The monetary awards for indemnity losses were disbursed by FSA through different programs, including the Livestock Indemnity Program. Funds awarded from this program were provided free of charge to qualified farmers.
On December 22, 2004, Alfonzo and Morales were found guilty by a jury on numerous counts of false statements, bank fraud, conspiracy and bribery in relation to the FSA loans related to the Hurricane Georges disaster, all of which were processed for approval on June 9, 1999, the same date in which the MIC Dairy emergency loan was approved .

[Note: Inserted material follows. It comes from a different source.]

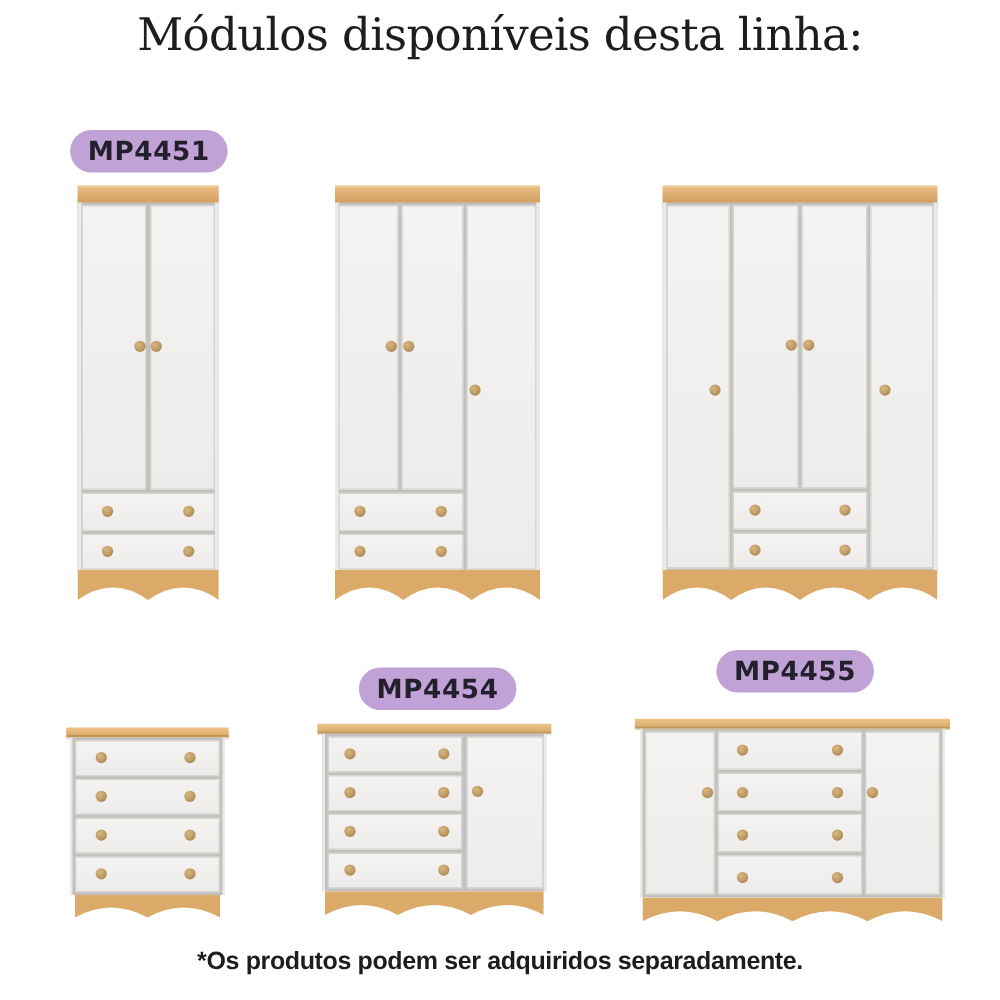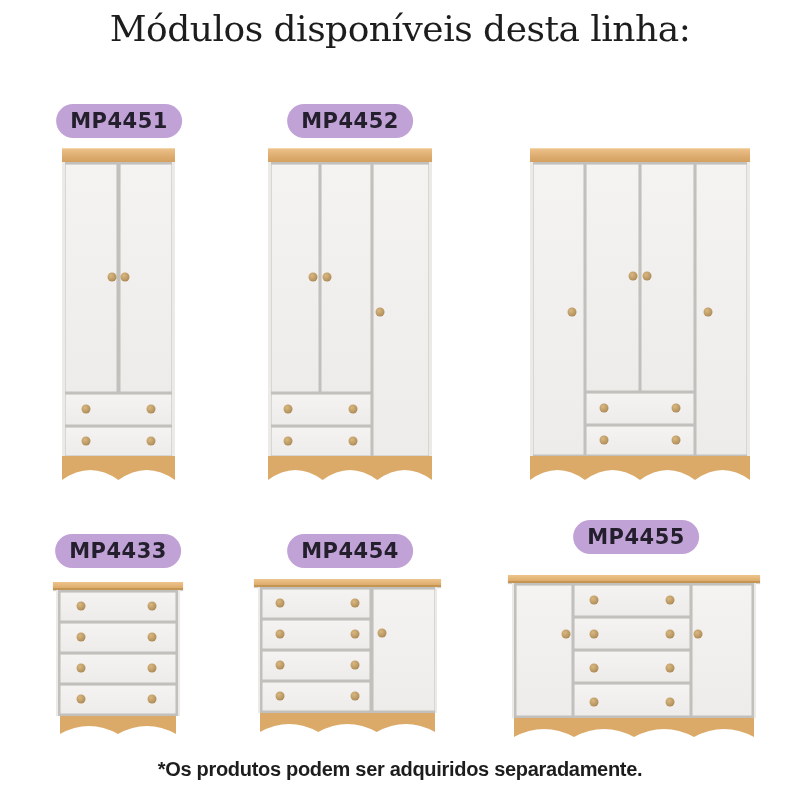"MP4452" div.badge { html: <div>MP4452</div> -> none }
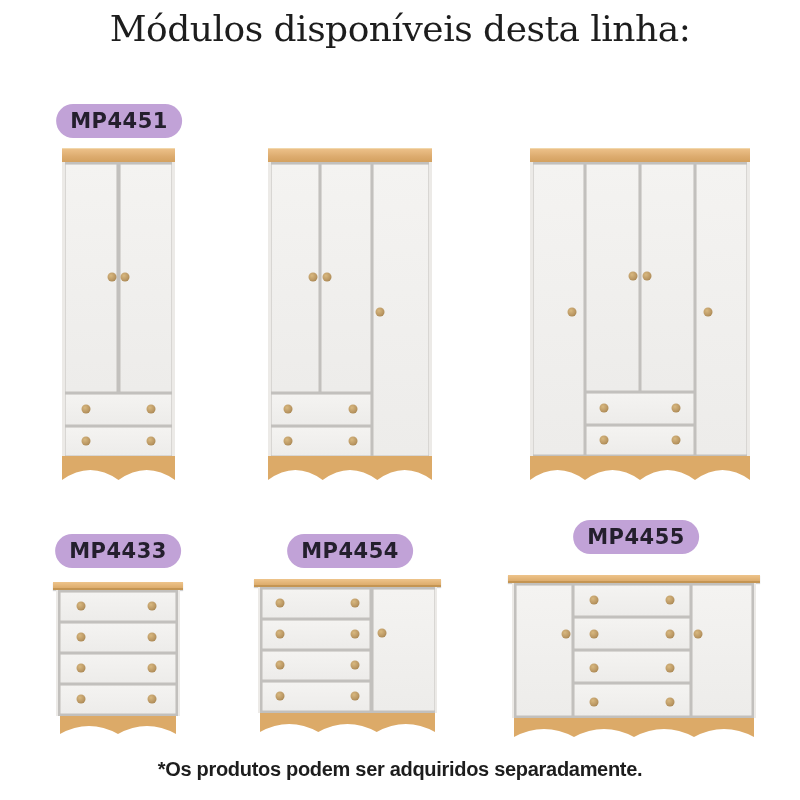"MP4433" div.badge { html: <div>MP4433</div> -> none }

On March 18, 2005, Toledo-Fernández plead guilty to a count of conspiracy and a count of loan fraud ( 18 USC § 1014) for knowingly making false statements or reports to obtain the FSA loans related to the Hurricane Georges disaster, all of which were approved on June 9, 1999, the same date in which the MIC Dairy emergency loan was approved.
II. THE FALSE CLAIMS ACT
Plaintiff contends that judgment by default should be entered in its favor under the False Claims Act ( 31 U.S.C. § 3729 et seq.) The False Claims Act establishes seven acts, each of which constitutes a basis for liability. 31 U.S.C. § 3729(a). The most common provisions impose liability on any person who:
(1) knowingly presents, or causes to be presented to an officer or employee of the United States Government or a member of the Armed Forces of the United States a false or fraudulent claim for payment or approval;
(2) knowingly makes, uses, or causes to be made or used, a false record or statement to get a false or fraudulent claim paid or approved by the Government;
(3) conspires to defraud the Government by getting a false or fraudulent claim allowed or paid;
(4) knowingly makes, uses, or causes to be made or used, a false record or statement to conceal, avoid, or decrease an obligation to pay or transmit money or property to the Government. 31 U.S.C. § 3729(a).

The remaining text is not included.